Le cabinet BDO, dont l’activité s’élève en 2018 à 149 millions d’euros, fait lui aussi partie de ceux qui craignent une mauvaise opération. "Nous estimons perdre à terme 40 % de nos mandats d’audit légal, soit 8 millions d’euros de chiffre d’affaires. BDO n’est pas un Big. Nous avons surtout des mandats petits et moyens, résume Philippe Arraou, président du directoire. Mais nous espérons compenser cette perte par une nouvelle approche de l’audit, qui intègre de la prospective notamment", ajoute-t-il, sans en dire davantage sur ce qui est en préparation.

... et marginale pour Sadec-Akelys

Les phénomènes de compensation, le cabinet Sadec-Akelys les a longuement étudiés. Résultat : ses prévisions sont largement revues. "L’impact [estimé lors de l’annonce de la loi Pacte] s’élevait, pour notre cabinet, dans le pire des scénarios, à une perte de 3 % du chiffre d’affaires total du groupe. Aujourd’hui, je pense intuitivement que l’effet sera marginal", avance Olivier Drouilly, président de ce groupe qui compte 360 collaborateurs. Plusieurs facteurs expliquent ce changement de diagnostic. "A travers les notions de petit groupe et de filiale significative, nous pensons amortir de manière significative le manque à gagner que nous avions chiffré dans un premier temps. Des chefs d’entreprise qui pensaient se libérer de la certification annuelle des comptes risquent de se retrouver avec des structures où ils n’avaient pas forcément l’habitude de voir un commissaire aux comptes, argumente Olivier Drouilly. On ressent aussi que les entreprises ont besoin de comptes certifiés par rapport à leurs partenaires financiers, que ce soit des banquiers ou certains associés", illustre-t-il.

Commissaires aux comptes pour sociétés sur étagères

Pour certaines structures de taille moyenne, la réforme n’aura même aucun impact sur leur activité. C’est le cas de Denjean & associés. "Notre cible est constituée de grands groupes et de sociétés du middle market. Donc par définition nous n’avons pas de société indépendante qui fasse moins de 8 millions d’euros de chiffre d’affaires, 4 millions d’euros de total bilan et 50 salariés", argumente Thierry Denjean, président de ce cabinet qui réalise un chiffre d’affaires de 15 millions d’euros. Et d’ajouter : "une filiale qui sortirait de l’obligation de désigner un commissaire peut quand même présenter un intérêt d’être auditée pour le contrôle des comptes de sa maison mère. Et certaines filiales, sans activité, vont volontairement conserver un commissaire aux comptes afin d’être prêtes à être utilisées le moment venu. C'est le cas des sociétés sur étagères", développe-t-il.

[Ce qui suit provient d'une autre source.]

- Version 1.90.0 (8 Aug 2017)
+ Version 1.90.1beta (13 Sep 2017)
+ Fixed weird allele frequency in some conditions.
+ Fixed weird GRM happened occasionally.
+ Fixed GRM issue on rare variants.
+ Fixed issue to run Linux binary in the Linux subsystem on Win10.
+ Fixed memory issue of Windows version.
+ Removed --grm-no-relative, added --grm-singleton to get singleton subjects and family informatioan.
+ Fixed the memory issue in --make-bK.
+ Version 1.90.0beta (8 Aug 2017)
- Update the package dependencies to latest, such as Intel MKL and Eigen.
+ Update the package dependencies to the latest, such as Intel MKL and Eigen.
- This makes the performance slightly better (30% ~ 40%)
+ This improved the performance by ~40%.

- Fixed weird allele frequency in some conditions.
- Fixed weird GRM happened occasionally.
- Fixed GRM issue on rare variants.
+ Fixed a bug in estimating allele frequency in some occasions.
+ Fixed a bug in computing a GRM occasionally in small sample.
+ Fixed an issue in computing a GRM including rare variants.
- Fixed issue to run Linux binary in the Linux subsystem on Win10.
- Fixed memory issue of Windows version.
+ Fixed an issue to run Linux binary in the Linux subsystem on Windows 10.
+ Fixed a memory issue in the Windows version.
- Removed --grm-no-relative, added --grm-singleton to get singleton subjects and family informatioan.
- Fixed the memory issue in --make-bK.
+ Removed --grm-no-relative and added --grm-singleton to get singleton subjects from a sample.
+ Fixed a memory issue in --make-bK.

Du côté d’Exco, la réforme est aujourd’hui attendue avec sérénité. "Nous espérons un effet positif à terme du nouveau périmètre d’audit légal sur notre chiffre d’affaires global", affirme son directeur général Franck Parker. Le réseau compte sur l’effet du nouveau périmètre des groupes et sur la perspective de l’audit légal dans les collectivités territoriales.

Quid des cabinets à forte activité d'audit ?

Mais à l’autre extrême, qu'en est-il des cabinets dont une part importante de l'activité provient du commissariat aux comptes ? Il reste difficile de répondre à cette question. Interrogée, la CNCC indique que 2300 commissaires aux comptes personnes physiques vont perdre plus de 75 % mais moins de 100 % de leurs mandats. Cela représente 244 millions d'euros d’honoraires. Et 1332 professionnels vont voir disparaître 100 % de leurs mandats, soit presque 24 millions d'euros d’honoraires. Bref, tous les cabinets ne sont pas logés à la même enseigne. Et ce n'est qu'un aspect de cette réforme. Le sujet porte aussi sur l'attractivité de la profession comptable, la concentration du secteur ou encore la concurrence entre commissaires aux comptes et experts-comptables.